Task prompt
Pull out every line below containing the word "esse".

Records for the task
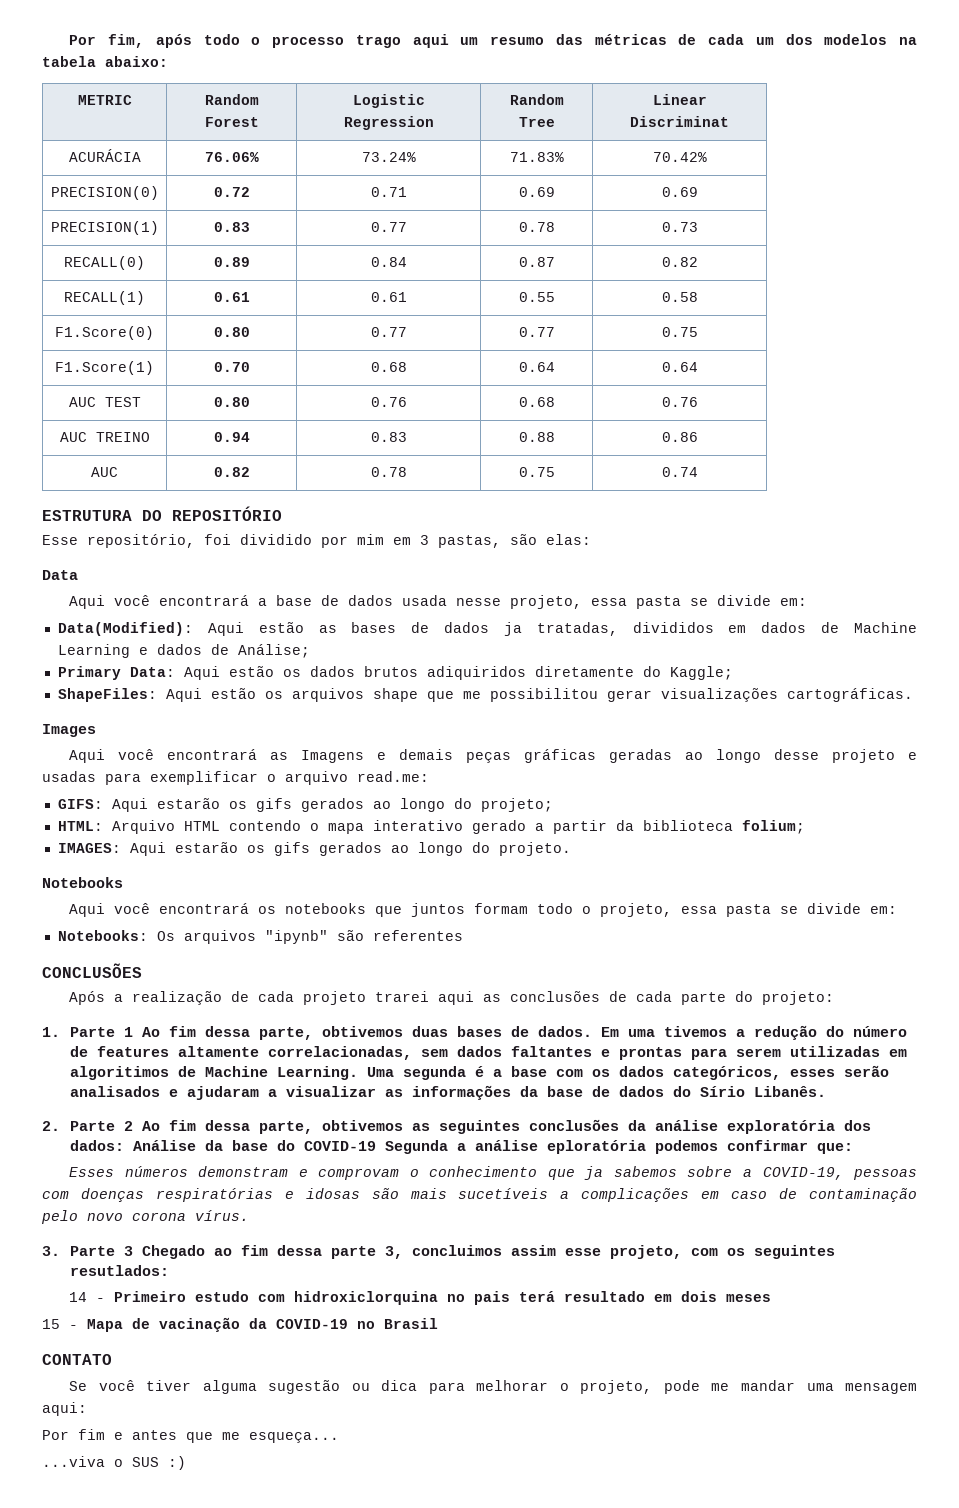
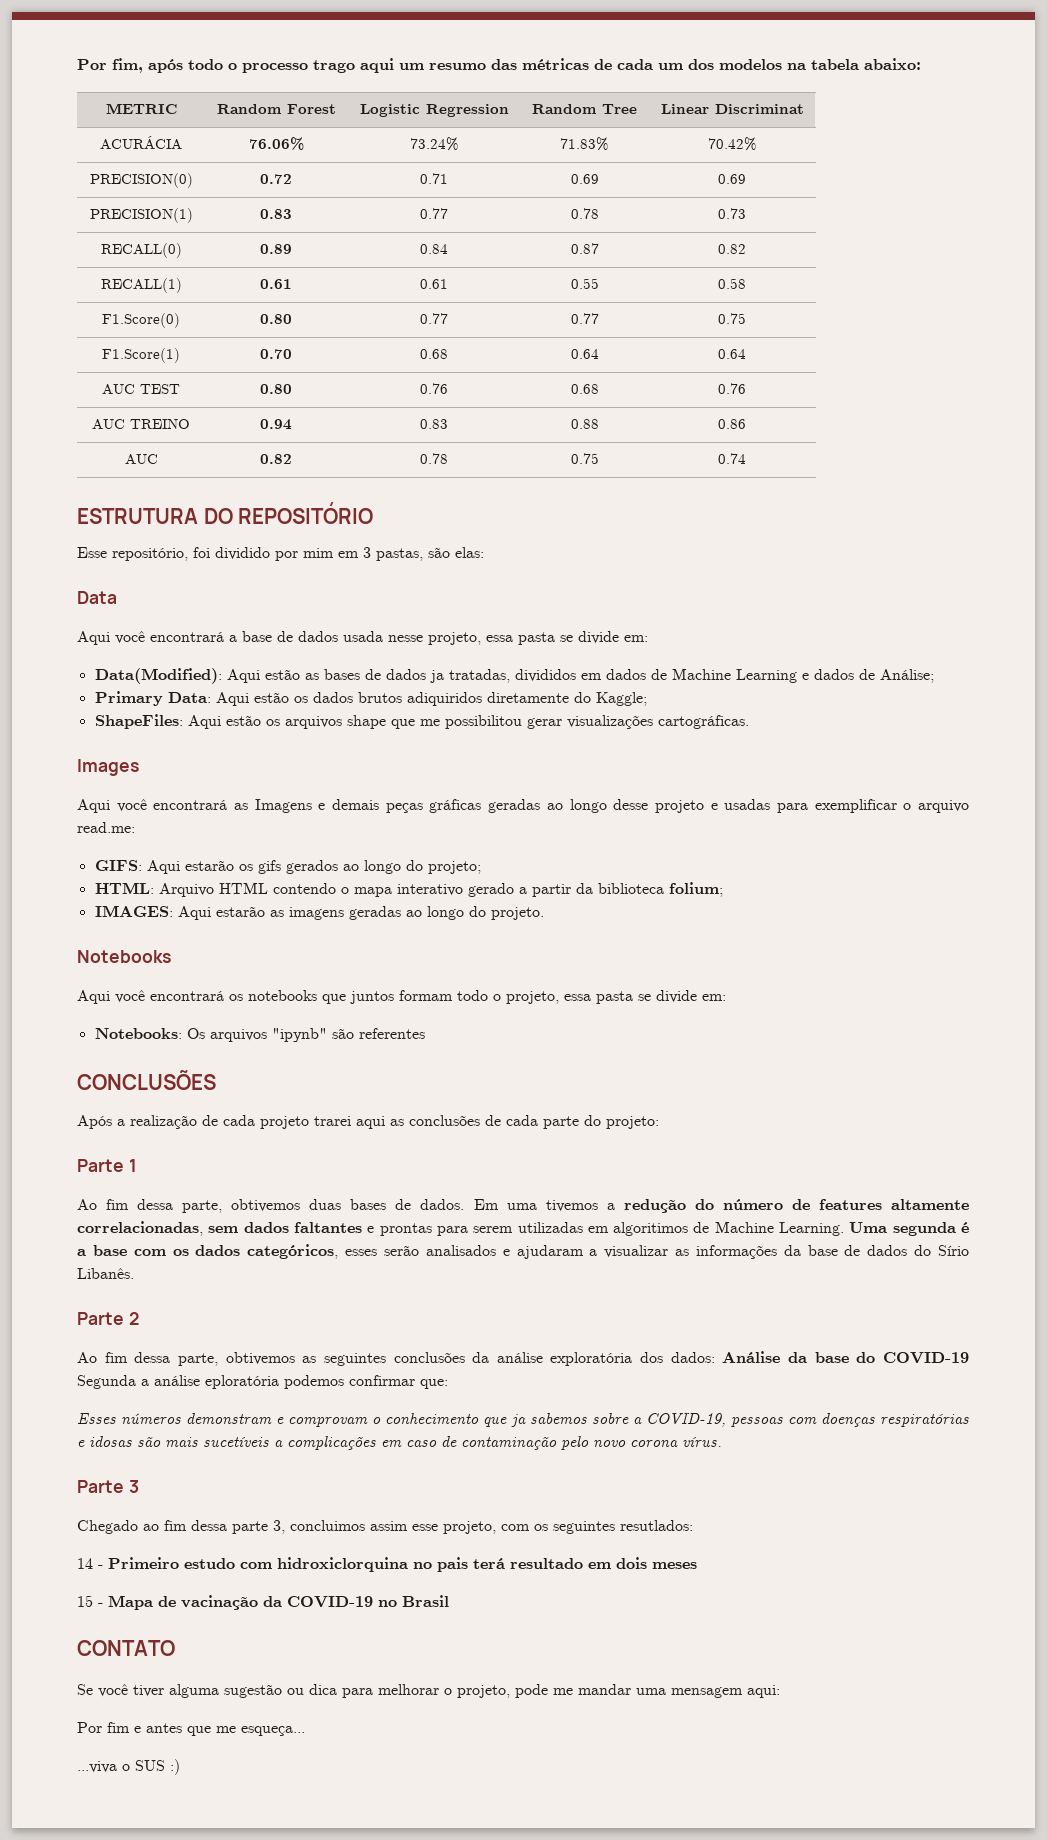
- IMAGES: Aqui estarão os gifs gerados ao longo do projeto.
+ IMAGES: Aqui estarão as imagens geradas ao longo do projeto.
- 1. Parte 1 Ao fim dessa parte, obtivemos duas bases de dados.
+ Parte 1
+ Ao fim dessa parte, obtivemos duas bases de dados.
- 2. Parte 2 Ao fim dessa parte, obtivemos as seguintes conclusões da análise exploratória dos dados: Análise da base do COVID-19 Segunda a análise eploratória podemos confirmar que:
+ Parte 2
+ Ao fim dessa parte, obtivemos as seguintes conclusões da análise exploratória dos dados: Análise da base do COVID-19 Segunda a análise eploratória podemos confirmar que:
- 3. Parte 3 Chegado ao fim dessa parte 3, concluimos assim esse projeto, com os seguintes resutlados:
+ Parte 3
+ Chegado ao fim dessa parte 3, concluimos assim esse projeto, com os seguintes resutlados:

Solution to this problem
- 3. Parte 3 Chegado ao fim dessa parte 3, concluimos assim esse projeto, com os seguintes resutlados:
+ Chegado ao fim dessa parte 3, concluimos assim esse projeto, com os seguintes resutlados:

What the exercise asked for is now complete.